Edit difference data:
----------
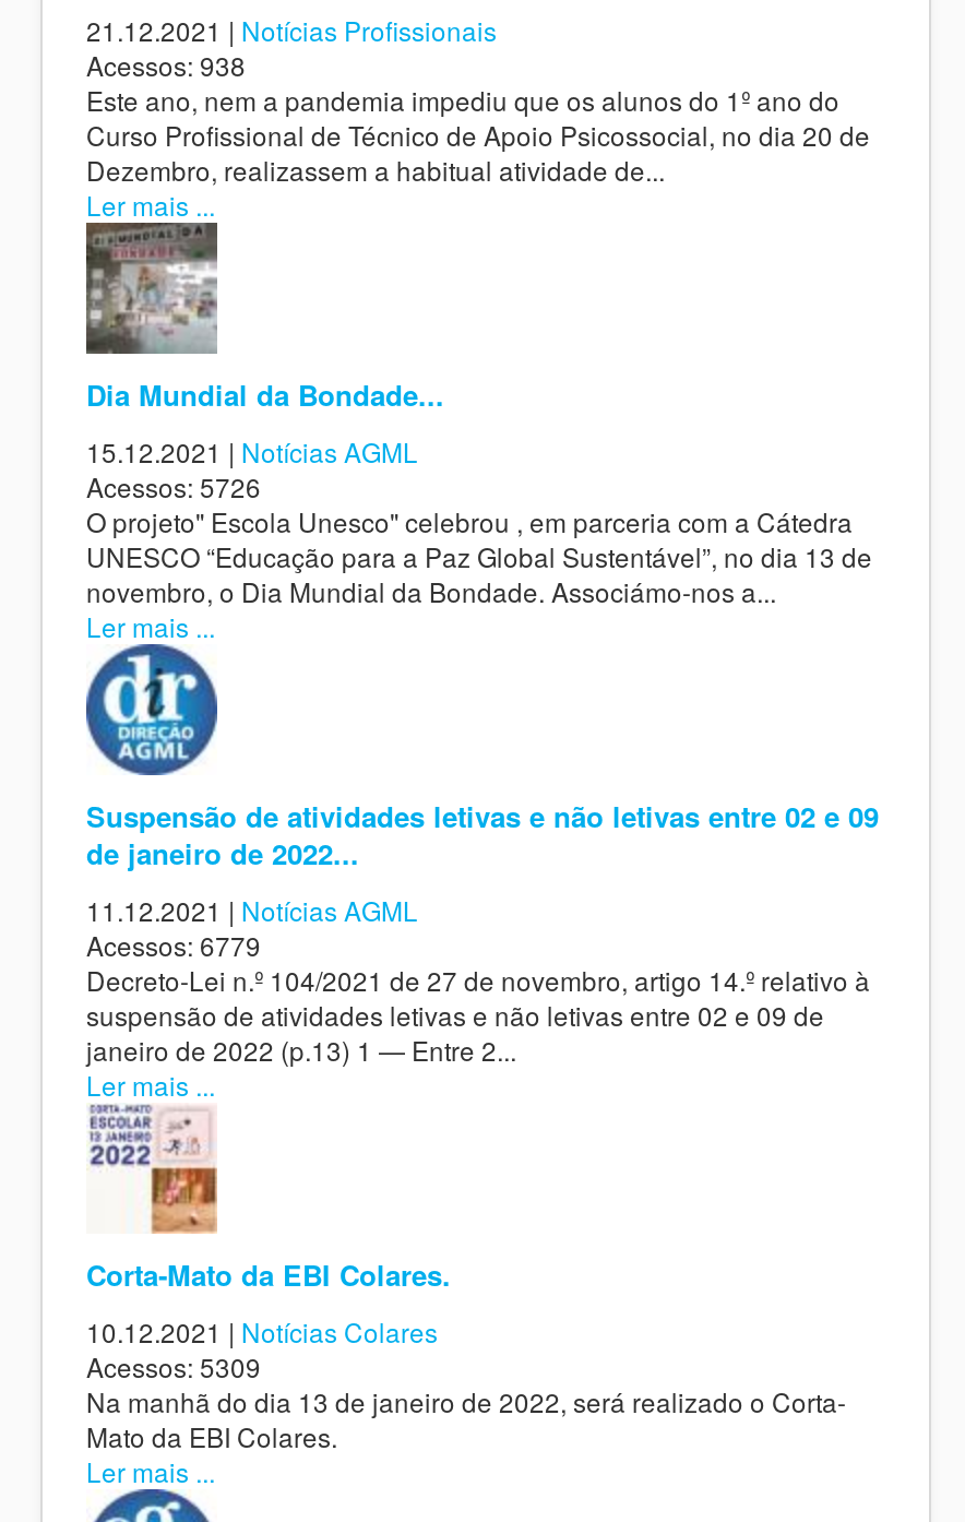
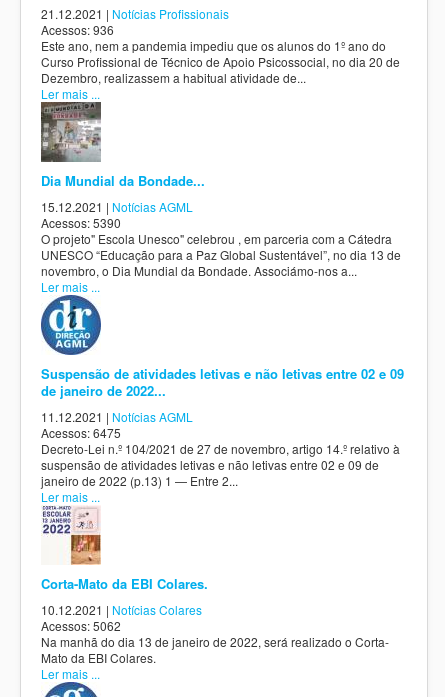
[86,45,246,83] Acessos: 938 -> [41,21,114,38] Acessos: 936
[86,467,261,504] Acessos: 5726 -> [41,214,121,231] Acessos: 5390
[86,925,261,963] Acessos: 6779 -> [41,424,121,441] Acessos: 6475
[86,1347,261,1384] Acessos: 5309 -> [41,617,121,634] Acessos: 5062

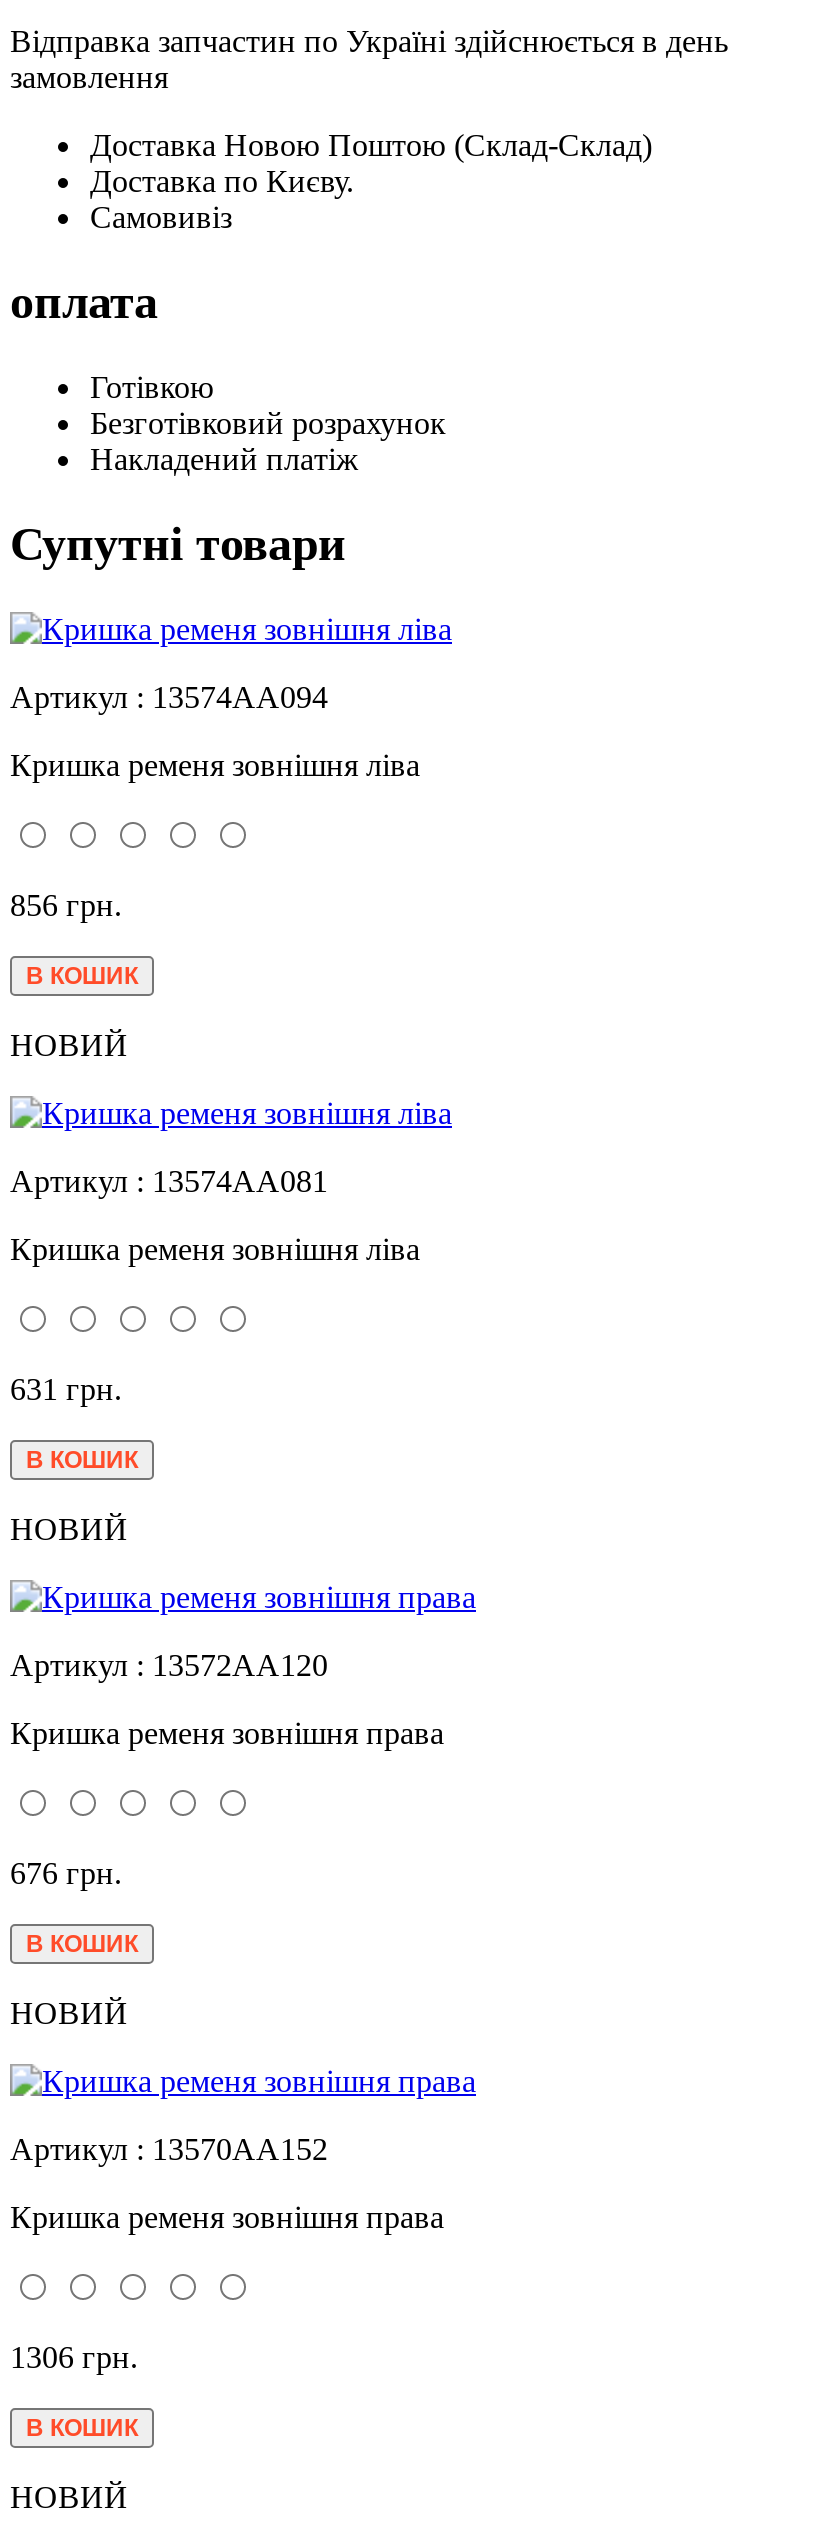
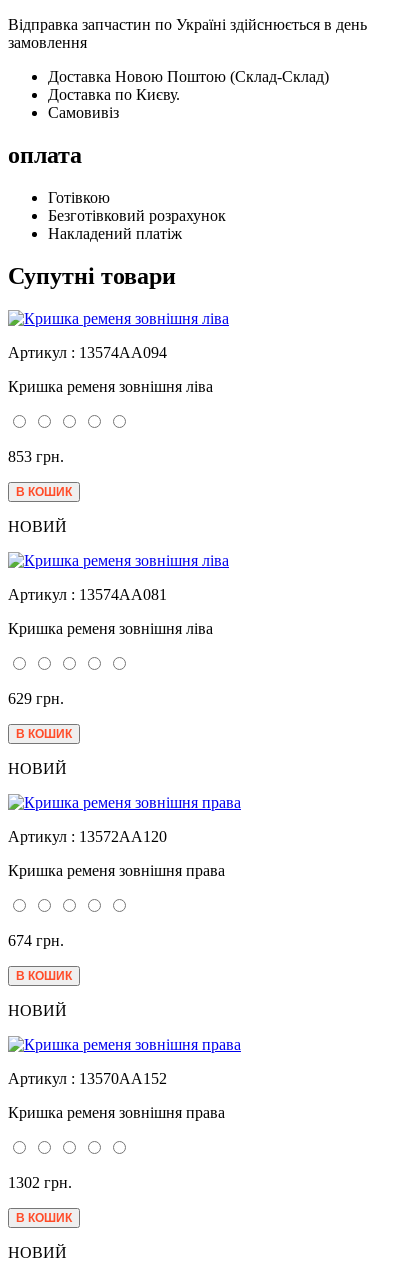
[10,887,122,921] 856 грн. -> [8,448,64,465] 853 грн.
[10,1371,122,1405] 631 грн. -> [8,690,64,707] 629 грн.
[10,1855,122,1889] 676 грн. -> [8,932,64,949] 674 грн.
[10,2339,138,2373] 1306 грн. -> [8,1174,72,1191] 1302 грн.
----------
Required action: In the entries above, find each line that includes the string "Acessos" and copy it.

Solution for this task:
[86,45,246,83] Acessos: 938 -> [41,21,114,38] Acessos: 936
[86,467,261,504] Acessos: 5726 -> [41,214,121,231] Acessos: 5390
[86,925,261,963] Acessos: 6779 -> [41,424,121,441] Acessos: 6475
[86,1347,261,1384] Acessos: 5309 -> [41,617,121,634] Acessos: 5062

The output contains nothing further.